Use full in-memory technique in powershell

RoganDawes commented 8 years ago

Rather than using a C# stub that gets written to disk, explore using the full in-memory technique used to execute msf stages.

Superficially, this looks like it will be slightly slower overall than the current approach, due to there simply being more to type, but it could be faster to get the window off screen if that function can be invoked immediately, rather than only when the entire C# stub has been added as a type.

As an additional bonus, this leaves less of a forensic footprint, so generally a win.

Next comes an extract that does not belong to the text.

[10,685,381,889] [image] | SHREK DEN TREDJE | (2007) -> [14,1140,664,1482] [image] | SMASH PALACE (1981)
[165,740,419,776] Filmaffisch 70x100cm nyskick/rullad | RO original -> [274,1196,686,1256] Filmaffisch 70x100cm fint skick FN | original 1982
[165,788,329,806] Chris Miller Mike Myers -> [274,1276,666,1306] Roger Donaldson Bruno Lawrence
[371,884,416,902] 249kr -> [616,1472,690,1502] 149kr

mame82 commented 7 years ago

When Pi Zero W was released I had the idea to extend my P4wnP1 Project to be an airgap bridge using a HID device. While developing the Code to do this (target talks through HID to P4wnP1, P4wnP1 relays to a socket or filestream, which again could be reached via WiFi or Bluetooth) I stumbled across your great Project (which was a bit of a suprise, seems to be hard to build something new).

At this point I had already implemented a powershell client, which handles HID communication. My initial code heavily relied on inline c sharp / .NET. The advantage was that USB device enumeration of composite devices could be done based on the serial number or device manufacturer. I ported my whole code to PURE IN MEMORY POWERSHELL - no more inline c sharp. While doing this I saw that your method of creating the device file string via WMI was much shorter than mine (using setuapi.dll and hid.dll).

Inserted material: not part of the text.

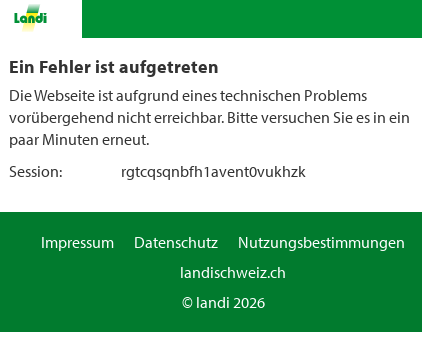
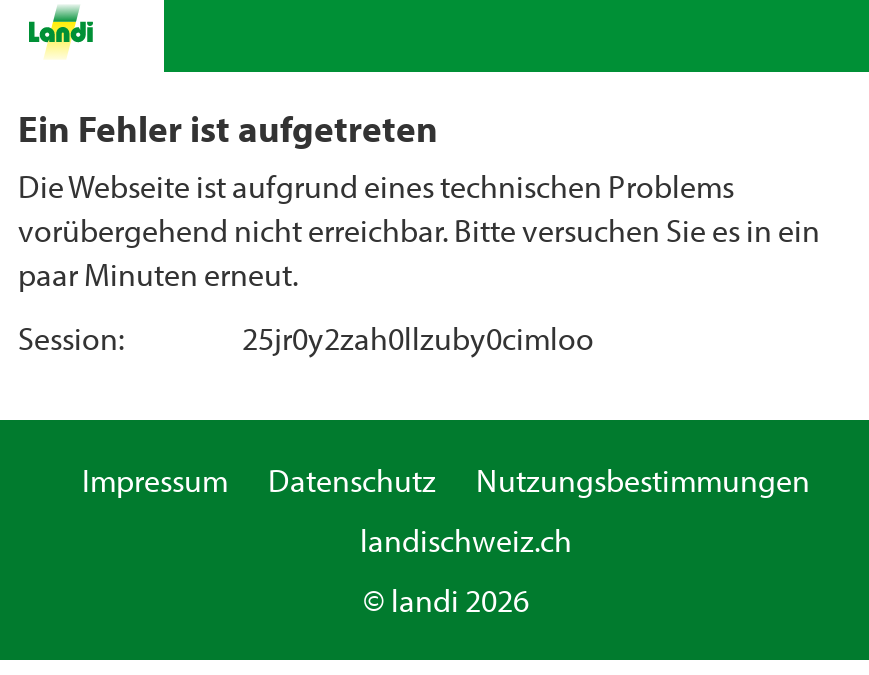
[121,161,306,181] rgtcqsqnbfh1avent0vukhzk -> [242,318,594,358] 25jr0y2zah0llzuby0cimloo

I ultimatly borrowed this idea from your code, although it doesn't allow for queriing the real device serial number of composite devices (small culprit for me as I change USB PID/VID as needed) .

Anyway, I borrowed from you, thus I want to give something back. In contrast to your approach, I'm creating the kernel32.dll imports (for CreateFile) with Reflection in pure powershell, which could be usefull according thiss issue.

My final code isn't released, but here's a test file containing all relevant parts.

Additionally I'm using a very similar HID Report descriptor (64 byte array input, 64 Byte array output). So our descriptors should basically look the same, but they don't. There seems to be something wrong with your "Logical Maximums". So here is mine for reference, maybe this could help to improve something on your side.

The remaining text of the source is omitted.